Here is one of the amazing movie mirages or dizzyingly mesmeric meta-melodramas that come so naturally to Almodóvar. Cruz plays a stunningly charismatic movie star and producer’s mistress called Lena (inevitably, this is short for Magdalena, another hint of the sacredness wrapped in the profane that Almodóvar has ecstatically discovered in Cruz’s screen personality). There is a wonderful scene in which Lena tries on various costumes and styles, experimenting with a platinum-blonde Marilyn look. “Don’t smile!” gasps the enchanted director. “The wig is false enough!”

4. All About My Mother (1999)

For some, this is the high-water mark not merely of Cruz’s career but Almodóvar’s also – and it continues to have a sensational effect, irradiating its fans with bliss. Brilliant though this is, I think later Cruz/Almodóvar pictures superseded it. When a teenage boy is tragically run over and killed in the street, his mother decides to travel to Barcelona and make contact with the boy’s father: a trans sex worker who has also had a relationship with – and indeed impregnated – Sister Rosa, a young nun played by Cruz. It is an amazingly potent, complex pattern of emotional relationships and sexual identities, and although Cruz is not the star (this is Cecilia Roth), her presence is integral. Almodóvar found in Cruz that innocent and almost childlike quality that anchors the movie’s melodrama.

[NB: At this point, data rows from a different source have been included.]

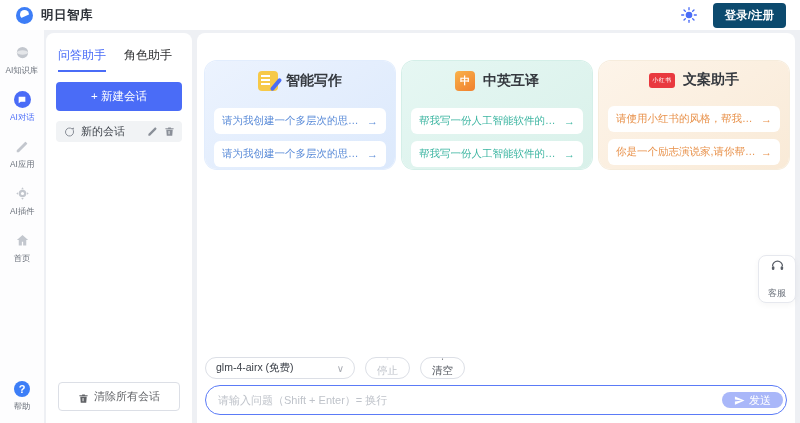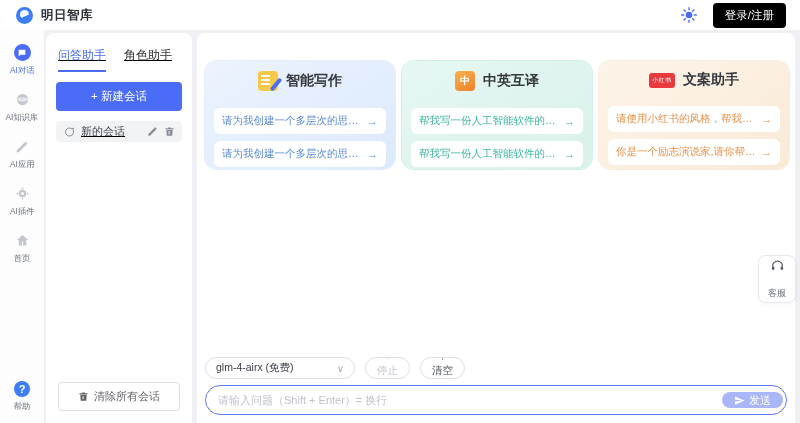--- a/index.html
+++ b/index.html
@@ -16,8 +16,8 @@
   .app-title { font-size:12.5px; font-weight:bold; color:#2b2f36; letter-spacing:.5px; }
   .header-right { margin-left:auto; display:flex; align-items:center; gap:16px; padding-right:4px; }
   .theme-icon { width:16px; height:16px; color:#4a6cf7; cursor:pointer; }
-  .login-btn { background:#000000; color:#fff; font-size:11.5px; border:none; border-radius:4px;
-    padding:5px 12px; cursor:pointer; }
+  .login-btn { background:#0c4a6e; color:#fff; font-size:11.5px; border:none; border-radius:4px;
+    padding:5px 12px; cursor:pointer;font-weight:bold; }
 
   
   .rail { position:absolute; left:0; top:30px; width:44px; height:393px; background:#fdfdfe; }

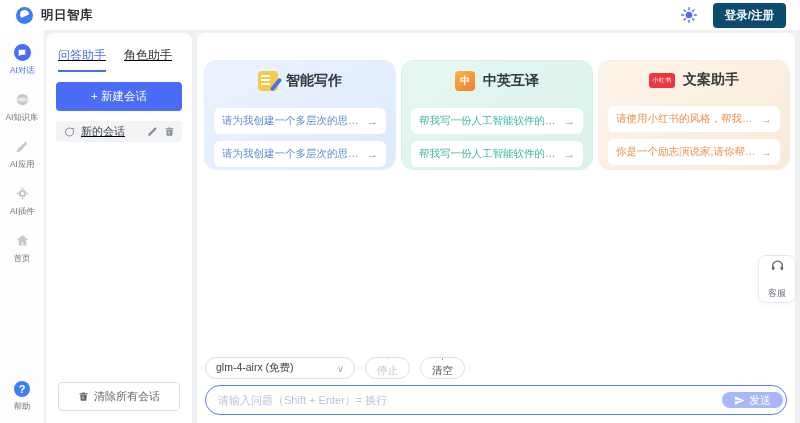--- a/index.html
+++ b/index.html
@@ -33,7 +33,7 @@
 
   
   .side-panel { position:absolute; left:46px; top:33px; width:146px; height:390px; background:#fff;
-    border-radius:8px 8px 0 0; padding:10px 10px 0 10px;text-decoration:underline; }
+    border-radius:8px 8px 0 0; padding:10px 10px 0 10px; }
   .tabs { display:flex; gap:18px; padding:4px 2px 8px 2px; }
   .tab { font-size:12px; color:#303133; cursor:pointer; padding-bottom:6px; }
   .tab.active { color:#4a6cf7; border-bottom:2px solid #4a6cf7; }

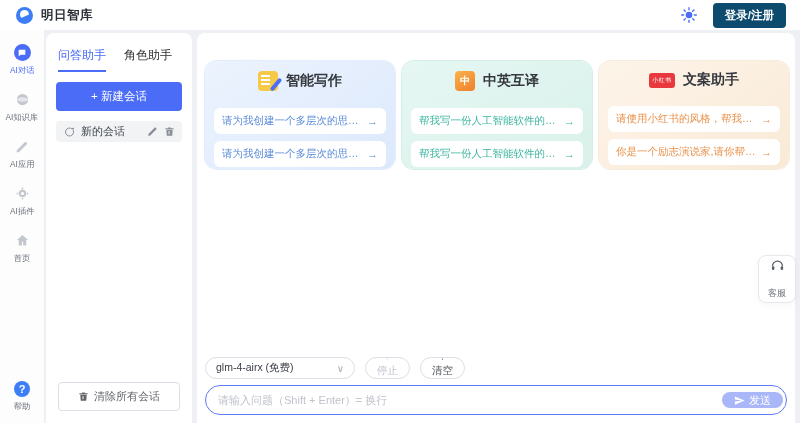--- a/index.html
+++ b/index.html
@@ -130,14 +130,6 @@
 </div>
 
 <div class="rail">
-  <div class="rail-item active">
-    <span class="rail-ico bubble-active">
-      <svg viewBox="0 0 24 24" width="10" height="10" fill="currentColor">
-          <path d="M4 4h16v12H9l-5 4z"></path>
-        </svg>
-    </span>
-    <span class="rail-lab">AI对话</span>
-  </div>
   <div class="rail-item">
     <span class="rail-ico">
       <svg viewBox="0 0 24 24" width="15" height="15" fill="currentColor">
@@ -146,6 +138,14 @@
         </svg>
     </span>
     <span class="rail-lab">AI知识库</span>
+  </div>
+  <div class="rail-item active">
+    <span class="rail-ico bubble-active">
+      <svg viewBox="0 0 24 24" width="10" height="10" fill="currentColor">
+          <path d="M4 4h16v12H9l-5 4z"></path>
+        </svg>
+    </span>
+    <span class="rail-lab">AI对话</span>
   </div>
   <div class="rail-item">
     <span class="rail-ico">

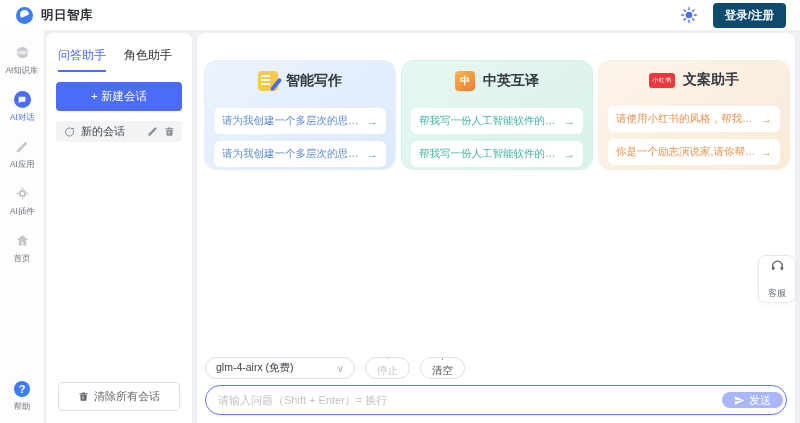--- a/index.html
+++ b/index.html
@@ -47,7 +47,7 @@
   .row-actions svg { cursor:pointer; }
   .clear-all-btn { position:absolute; left:12px; bottom:12px; width:122px; background:#fff;
     border:1px solid #dcdfe6; border-radius:4px; color:#606266; font-size:11px; padding:6px 0;
-    display:flex; align-items:center; justify-content:center; gap:5px; cursor:pointer; }
+    display:flex; align-items:flex-end; justify-content:center; gap:5px; cursor:pointer; }
 
   
   .main-panel { position:absolute; left:197px; top:33px; width:598px; height:390px; background:#fff;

As Hermana Rosa in All About My Mother.
As Hermana Rosa in All About My Mother. Photograph: El Deseo/Allstar

3. Pain and Glory (2019)

Once again, Cruz’s presence marks the supercharged place where life and art meet in an Almodóvar film: a film about pleasure that is itself a pleasure. Antonio Banderas plays Salvador, a film director who is in the grip of midlife crisis, health worries and a career lull. A chance meeting (that key Almodóvar narrative component) unlocks something in him and he experiences ecstatic memories of his mother, wonderfully played by Cruz, a performance that fuses sensuality, motherhood and innocence – and also that certain sort of beauty that is idealised and poignantly unattainable through being in the past.

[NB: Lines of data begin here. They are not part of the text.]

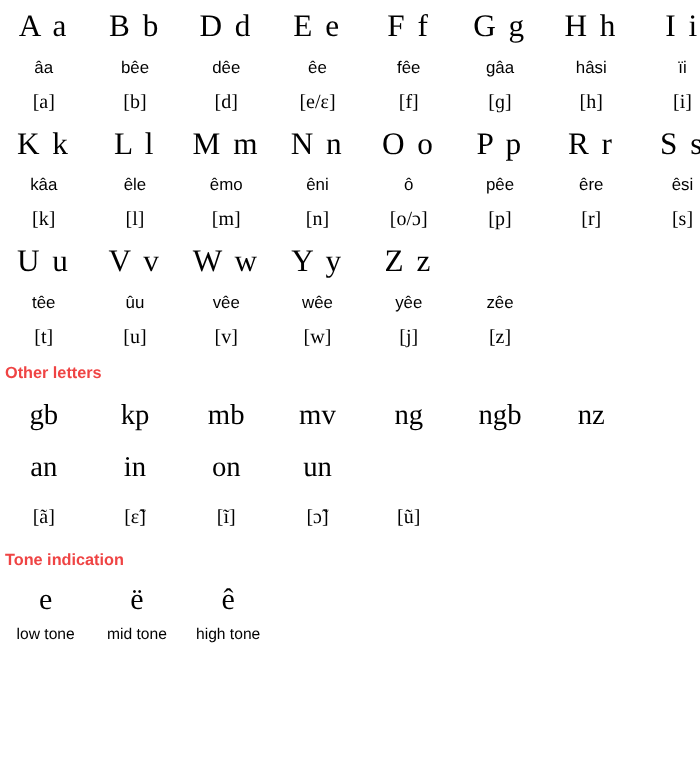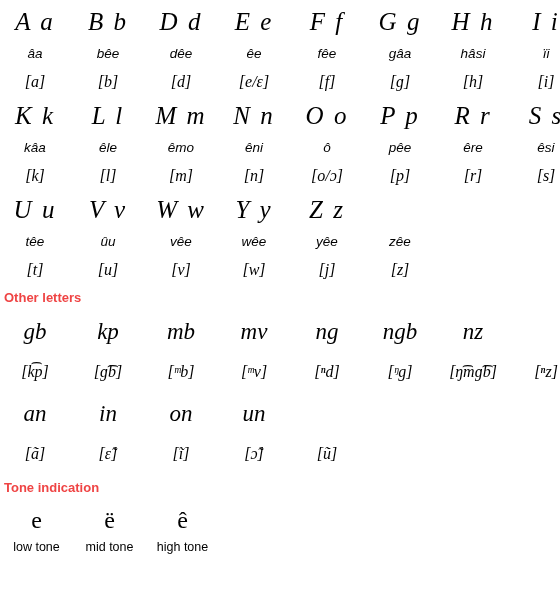--- a/index.html
+++ b/index.html
@@ -60,7 +60,6 @@
 
   .row-block {
     margin-bottom: 2px;
-    font-style: italic;
   }
 
   

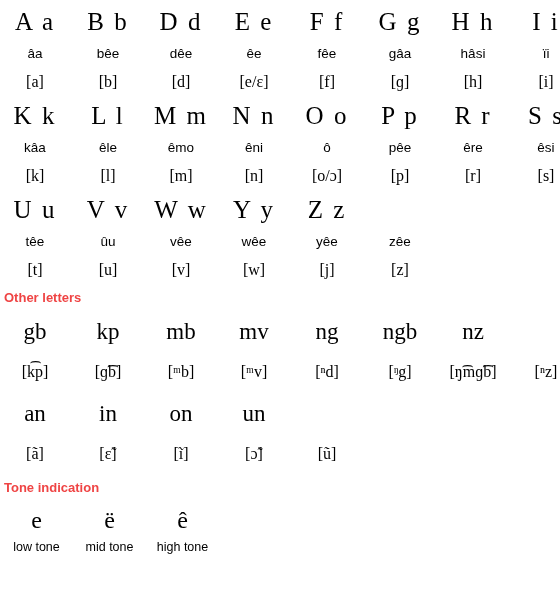--- a/index.html
+++ b/index.html
@@ -389,32 +389,6 @@
             <div class="dig-letter">nz</div>
           </div>
       </div>
-      <div class="grid-row">
-        <div class="cell">
-            <div class="dig-ipa">[k͡p]</div>
-          </div>
-        <div class="cell">
-            <div class="dig-ipa">[ɡ͡b]</div>
-          </div>
-        <div class="cell">
-            <div class="dig-ipa">[ᵐb]</div>
-          </div>
-        <div class="cell">
-            <div class="dig-ipa">[ᵐv]</div>
-          </div>
-        <div class="cell">
-            <div class="dig-ipa">[ⁿd]</div>
-          </div>
-        <div class="cell">
-            <div class="dig-ipa">[ᵑg]</div>
-          </div>
-        <div class="cell">
-            <div class="dig-ipa">[ŋ͡mɡ͡b]</div>
-          </div>
-        <div class="cell">
-            <div class="dig-ipa">[ⁿz]</div>
-          </div>
-      </div>
     </div>
 
     <div class="row-block">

2. Parallel Mothers (2021)

Cruz and Almodóvar took it to the next level with this late-breaking masterpiece about the passionate courage of single mothers. Cruz plays Janis, a stylish photographer who gets pregnant after a brief affair; she finds herself sharing a room in the maternity unit with Ana (Milena Smit), a troubled teen who is also going it alone. Janis becomes a friend and even in some ways becomes a mum to her too. The ensuing baby-swap drama is deepened and complicated by a plot line involving Spain’s fascist past. Cruz brings to this role a maturity, passion and emotional intelligence bordering on genius.

1. Volver (2006)

Volver is the fierce melodrama about women’s bravery that most fully unleashes Cruz’s amazing intensity, beauty and charisma. She plays Raimunda, a hardworking wife and mother (of course) whose world shatters after a terrible act of violence. The movie has something of Sirk and also Hitchcock, and there is an amazing overhead shot of Raimunda washing a bloodstained knife in the kitchen sink. The shot discloses the glistening crown of her raven hair and an enamel miniature of the crucified Christ nestling in her cleavage – an image wittily deconstructing the patriarchal world of church and state in which Raimunda finds herself, while also celebrating her unselfconscious resourcefulness and toughness. Cruz has a glorious song in this film: a lament for past lives and loves that she delivers for the crowd in a restaurant. She is one of cinema’s great heroines.